> What to do: Would you copy each line of the records that includes the word "project"?
══ Input for this task ══
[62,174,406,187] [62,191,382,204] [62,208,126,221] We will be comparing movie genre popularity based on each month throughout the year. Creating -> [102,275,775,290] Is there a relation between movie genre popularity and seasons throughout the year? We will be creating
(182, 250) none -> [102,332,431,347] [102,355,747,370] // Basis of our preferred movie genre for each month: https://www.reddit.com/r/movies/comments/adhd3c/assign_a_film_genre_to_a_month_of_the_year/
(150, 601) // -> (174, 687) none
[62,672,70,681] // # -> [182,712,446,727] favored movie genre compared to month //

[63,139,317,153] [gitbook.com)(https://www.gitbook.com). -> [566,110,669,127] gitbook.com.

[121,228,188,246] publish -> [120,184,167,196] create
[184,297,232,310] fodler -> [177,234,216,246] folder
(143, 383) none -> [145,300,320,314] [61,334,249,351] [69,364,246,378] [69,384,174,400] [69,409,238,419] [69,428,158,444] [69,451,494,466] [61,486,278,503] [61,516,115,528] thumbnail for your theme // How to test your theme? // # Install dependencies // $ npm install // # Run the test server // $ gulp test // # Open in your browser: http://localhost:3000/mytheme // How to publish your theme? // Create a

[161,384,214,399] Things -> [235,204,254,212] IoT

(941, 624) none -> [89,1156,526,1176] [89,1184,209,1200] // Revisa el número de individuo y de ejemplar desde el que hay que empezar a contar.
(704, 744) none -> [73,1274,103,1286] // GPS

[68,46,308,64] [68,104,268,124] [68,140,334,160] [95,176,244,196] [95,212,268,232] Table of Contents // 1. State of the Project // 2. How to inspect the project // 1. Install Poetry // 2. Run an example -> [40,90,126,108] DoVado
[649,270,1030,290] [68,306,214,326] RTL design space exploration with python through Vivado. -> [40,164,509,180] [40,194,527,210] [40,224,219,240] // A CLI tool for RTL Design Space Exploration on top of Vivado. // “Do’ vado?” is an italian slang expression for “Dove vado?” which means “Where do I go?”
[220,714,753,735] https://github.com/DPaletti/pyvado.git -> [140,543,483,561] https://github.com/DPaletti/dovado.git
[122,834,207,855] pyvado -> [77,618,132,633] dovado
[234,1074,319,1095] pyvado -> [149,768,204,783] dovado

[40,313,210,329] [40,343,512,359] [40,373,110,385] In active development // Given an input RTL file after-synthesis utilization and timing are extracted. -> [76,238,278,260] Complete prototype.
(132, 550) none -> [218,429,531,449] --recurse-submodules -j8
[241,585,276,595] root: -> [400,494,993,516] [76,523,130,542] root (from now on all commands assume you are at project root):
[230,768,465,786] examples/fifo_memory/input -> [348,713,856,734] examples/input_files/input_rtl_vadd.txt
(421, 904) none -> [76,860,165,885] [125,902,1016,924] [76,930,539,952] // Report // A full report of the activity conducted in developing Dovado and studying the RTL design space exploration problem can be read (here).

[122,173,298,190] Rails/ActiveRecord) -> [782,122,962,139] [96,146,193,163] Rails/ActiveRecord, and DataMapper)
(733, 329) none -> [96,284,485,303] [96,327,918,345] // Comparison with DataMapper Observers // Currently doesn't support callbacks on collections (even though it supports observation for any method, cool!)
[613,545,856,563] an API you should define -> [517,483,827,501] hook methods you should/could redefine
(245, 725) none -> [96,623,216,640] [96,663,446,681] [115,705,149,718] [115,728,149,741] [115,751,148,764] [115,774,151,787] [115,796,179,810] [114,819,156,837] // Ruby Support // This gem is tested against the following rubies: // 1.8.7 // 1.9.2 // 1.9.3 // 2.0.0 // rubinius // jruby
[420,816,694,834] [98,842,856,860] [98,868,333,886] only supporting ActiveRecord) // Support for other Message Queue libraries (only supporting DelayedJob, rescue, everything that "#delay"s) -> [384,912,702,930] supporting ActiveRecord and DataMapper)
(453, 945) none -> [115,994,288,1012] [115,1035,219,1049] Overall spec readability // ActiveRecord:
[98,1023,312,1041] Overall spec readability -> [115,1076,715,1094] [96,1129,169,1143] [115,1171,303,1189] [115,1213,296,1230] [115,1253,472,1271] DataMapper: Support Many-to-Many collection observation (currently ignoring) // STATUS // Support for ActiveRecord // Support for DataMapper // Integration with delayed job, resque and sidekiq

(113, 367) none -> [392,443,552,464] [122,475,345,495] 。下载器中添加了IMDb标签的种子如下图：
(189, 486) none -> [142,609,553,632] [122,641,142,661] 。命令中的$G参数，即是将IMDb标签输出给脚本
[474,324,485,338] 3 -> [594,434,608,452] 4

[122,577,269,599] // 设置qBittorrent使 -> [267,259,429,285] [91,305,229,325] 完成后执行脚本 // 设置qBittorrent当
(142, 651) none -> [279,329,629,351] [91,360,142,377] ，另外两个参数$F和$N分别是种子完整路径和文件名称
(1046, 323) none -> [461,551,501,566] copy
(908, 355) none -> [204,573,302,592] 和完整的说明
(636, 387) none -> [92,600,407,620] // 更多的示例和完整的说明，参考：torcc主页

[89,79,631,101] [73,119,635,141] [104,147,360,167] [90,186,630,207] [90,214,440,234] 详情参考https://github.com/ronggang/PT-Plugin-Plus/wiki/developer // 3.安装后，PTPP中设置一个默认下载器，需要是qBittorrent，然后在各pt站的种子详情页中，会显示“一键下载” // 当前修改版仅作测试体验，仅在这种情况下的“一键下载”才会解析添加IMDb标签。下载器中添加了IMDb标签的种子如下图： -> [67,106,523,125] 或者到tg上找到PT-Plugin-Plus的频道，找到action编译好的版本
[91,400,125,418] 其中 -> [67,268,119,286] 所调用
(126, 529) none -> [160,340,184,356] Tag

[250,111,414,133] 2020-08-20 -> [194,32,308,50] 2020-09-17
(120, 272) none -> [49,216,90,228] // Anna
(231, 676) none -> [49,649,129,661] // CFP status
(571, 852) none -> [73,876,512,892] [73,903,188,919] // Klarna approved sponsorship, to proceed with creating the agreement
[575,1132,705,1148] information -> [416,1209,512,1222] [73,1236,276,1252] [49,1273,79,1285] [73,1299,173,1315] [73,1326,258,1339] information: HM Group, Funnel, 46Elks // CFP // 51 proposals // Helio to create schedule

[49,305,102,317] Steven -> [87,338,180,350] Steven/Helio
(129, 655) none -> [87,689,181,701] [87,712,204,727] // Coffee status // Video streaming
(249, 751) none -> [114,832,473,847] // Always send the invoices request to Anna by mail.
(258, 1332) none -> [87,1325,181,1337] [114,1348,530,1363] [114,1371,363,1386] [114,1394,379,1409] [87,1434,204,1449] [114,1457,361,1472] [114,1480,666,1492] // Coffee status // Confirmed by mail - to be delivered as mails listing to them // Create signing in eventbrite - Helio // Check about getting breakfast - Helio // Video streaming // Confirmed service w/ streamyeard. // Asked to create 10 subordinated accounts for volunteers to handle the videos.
═══
> Solved problem:
[68,46,308,64] [68,104,268,124] [68,140,334,160] [95,176,244,196] [95,212,268,232] Table of Contents // 1. State of the Project // 2. How to inspect the project // 1. Install Poetry // 2. Run an example -> [40,90,126,108] DoVado
[241,585,276,595] root: -> [400,494,993,516] [76,523,130,542] root (from now on all commands assume you are at project root):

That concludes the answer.